The study by Humanitas and Cnr-Irgb
Unfortunately, not all hereditary diseases can be cured by a chromosome transplant, since some of them are due to large genomic alterations such as aneuploidy, duplications, inversions and other complex rearrangements, which do not allow for a targeted intervention. For all those that allow it, instead, researchers at the Institute of Genetic and Biomedical Research (CNR-Irgb) and Humanitas have developed a new method that could allow you to treat these diseases. The new approaches to gene therapy for hereditary diseases, based on CRISPR/Cas9 technology and on the use of special viral vectors that have greatly simplified the correction of small genetic alterations, are based on the idea of transplanting an entire chromosome into the cells with the genetic defect. As Marianna Paulis of CNR-Irgb explained, “the principle is that replacing the entire chromosome eliminates numerous genomic alterations that are currently incurable.
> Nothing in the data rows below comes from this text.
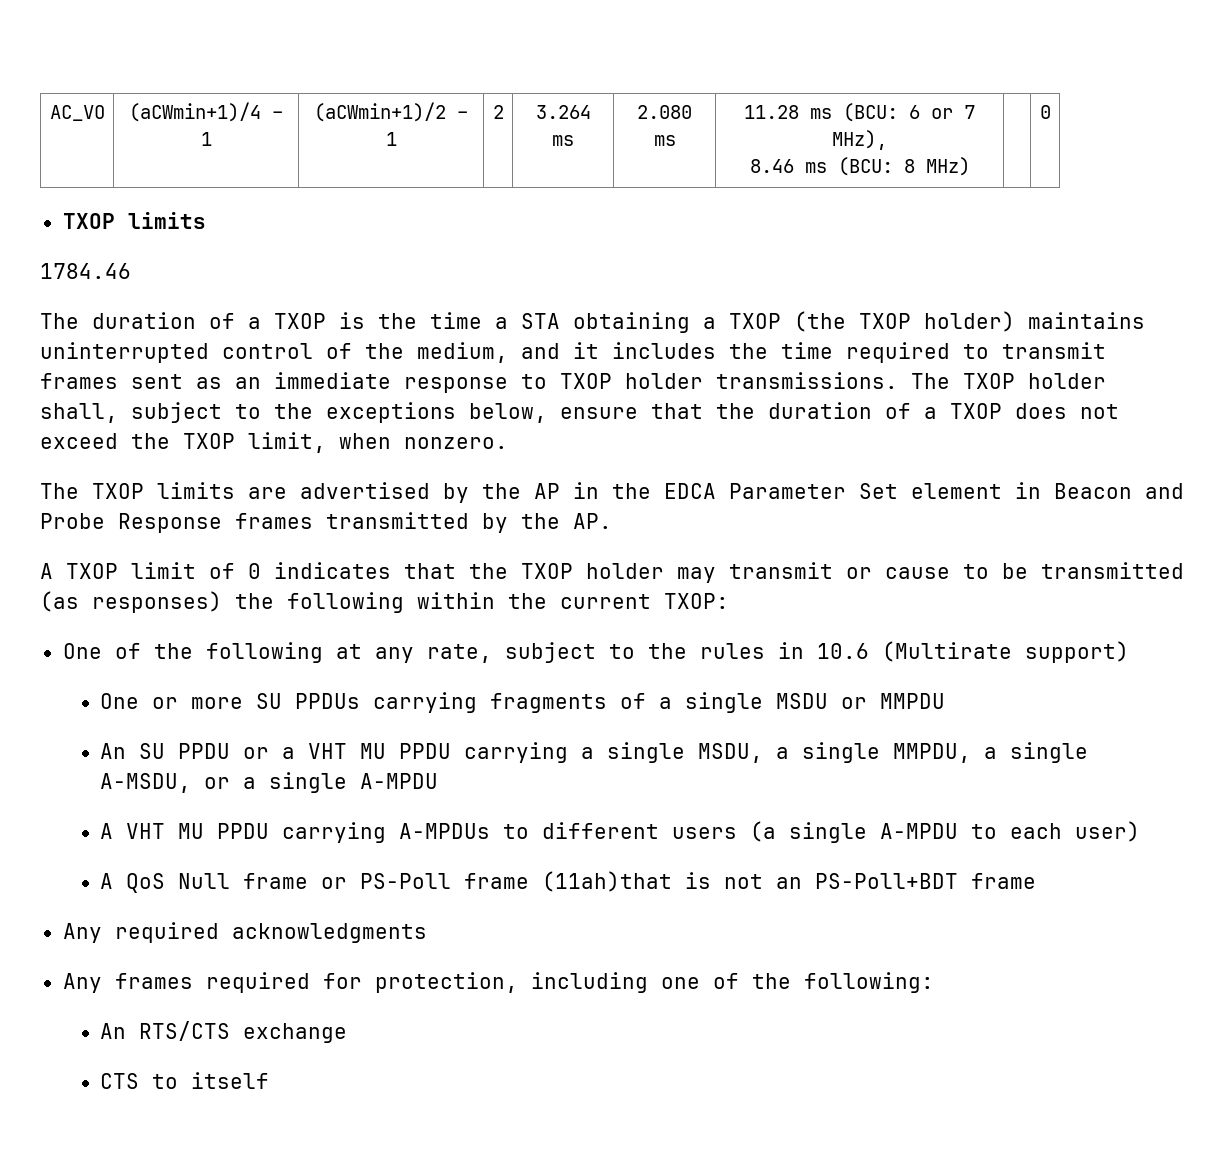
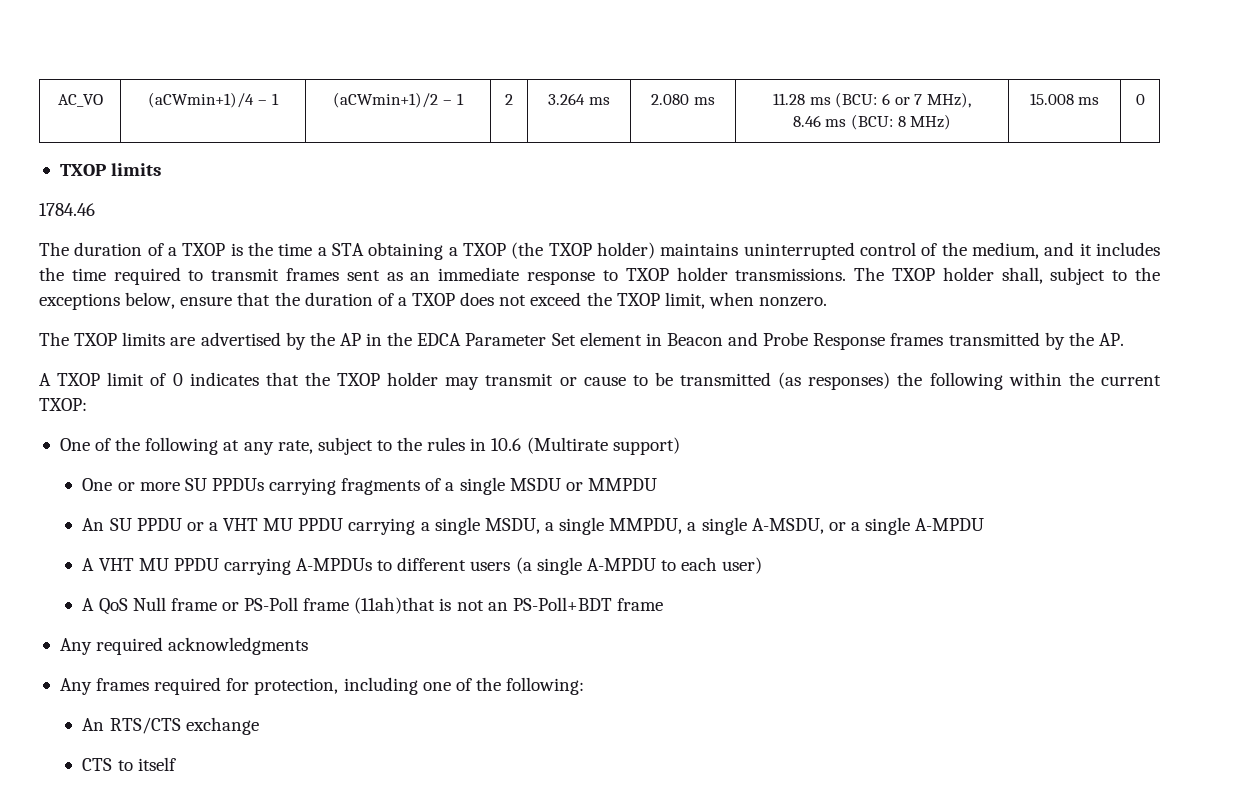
  AC_VO | (aCWmin+1)/4 – 1 | (aCWmin+1)/2 – 1 | 2 | 3.264 ms | 2.080 ms | 11.28 ms (BCU: 6 or 7 MHz),
- 8.46 ms (BCU: 8 MHz) | | 0
+ 8.46 ms (BCU: 8 MHz) | 15.008 ms | 0

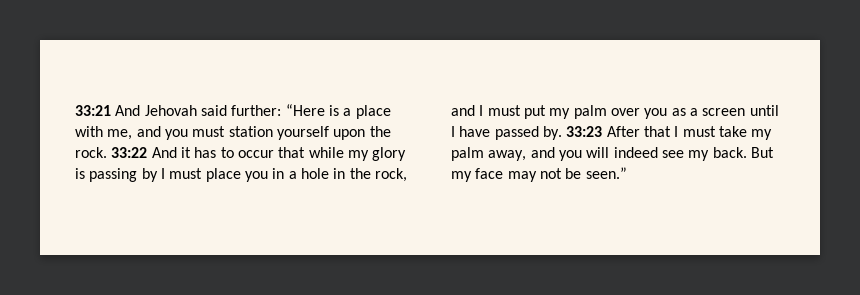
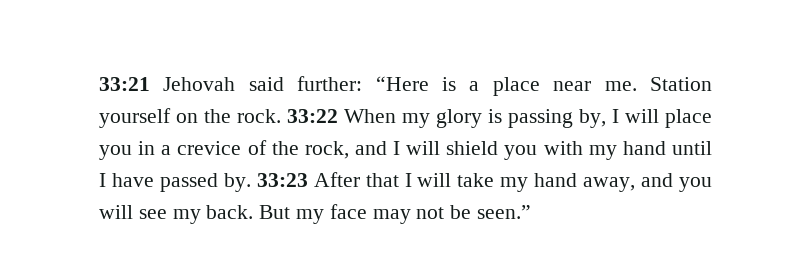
- 33:21 And Jehovah said further: “Here is a place with me, and you must station yourself upon the rock. 33:22 And it has to occur that while my glory is passing by I must place you in a hole in the rock, and I must put my palm over you as a screen until I have passed by.
+ 33:21 Jehovah said further: “Here is a place near me. Station yourself on the rock. 33:22 When my glory is passing by, I will place you in a crevice of the rock, and I will shield you with my hand until I have passed by.
- 33:23 After that I must take my palm away, and you will indeed see my back.
+ 33:23 After that I will take my hand away, and you will see my back.

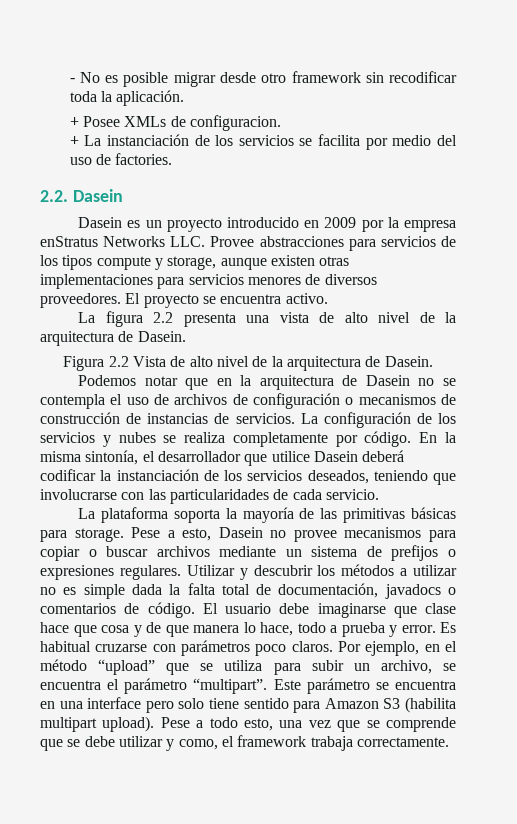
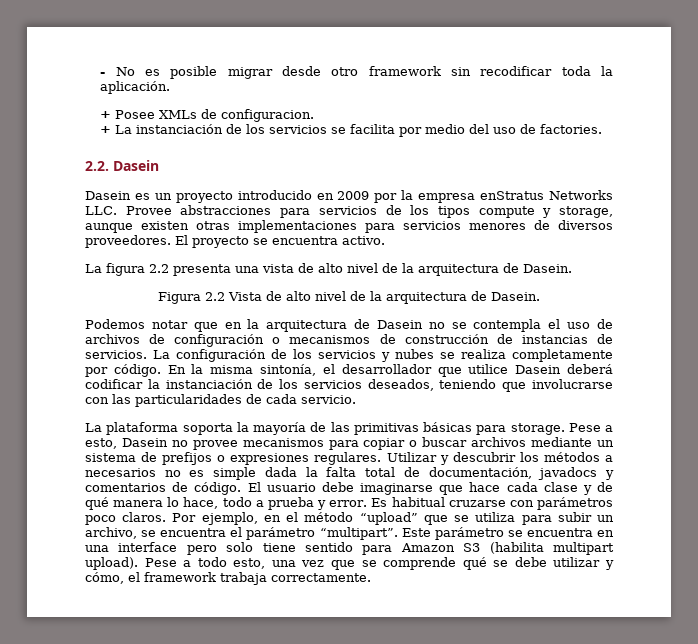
- Utilizar y descubrir los métodos a utilizar no es simple dada la falta total de documentación, javadocs o comentarios de código.
+ Utilizar y descubrir los métodos a necesarios no es simple dada la falta total de documentación, javadocs y comentarios de código.
- El usuario debe imaginarse que clase hace que cosa y de que manera lo hace, todo a prueba y error.
+ El usuario debe imaginarse que hace cada clase y de qué manera lo hace, todo a prueba y error.
- Pese a todo esto, una vez que se comprende que se debe utilizar y como, el framework trabaja correctamente.
+ Pese a todo esto, una vez que se comprende qué se debe utilizar y cómo, el framework trabaja correctamente.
A chromosomal transplant is precisely the replacement of the altered chromosome with that of a healthy donor: in this way the genome of the cell returns perfectly normal.
New perspectives
While until now it was possible to transfer a whole chromosome from one cell to another, but it was believed that it was not possible to eliminate the damaged chromosome at the same time, after a long trial it was shown that the new approach is able to cure in a test tube cells of a severe immunodeficiency such as Chronic Granulomatous Disease, in which some blood cells are not able to eliminate infections. “Now we have reprogrammed the cells of the patient of this disease by obtaining pluripotent stem cells capable of differentiating themselves towards any type of tissue, and in particular in those that have the functional defect – explained the researchers -. The cells that have been reset were corrected by chromosomal transplantation and then differentiated into cells of the immune system (granulocytes) which are those that are not working in this disease. These cells have acquired the new healthy chromosome with the simultaneous elimination of the damaged chromosome. It was thus demonstrated that the correct cells had regained the ability to eliminate pathogenic bacteria, which is equivalent to having potentially cured the disease. The next step researchers are working on is to transfer the method of chromosome transplantation into human cells. There are many diseases that could benefit from this approach, first of all the Duchenne Dystrophy, a serious muscular disease”.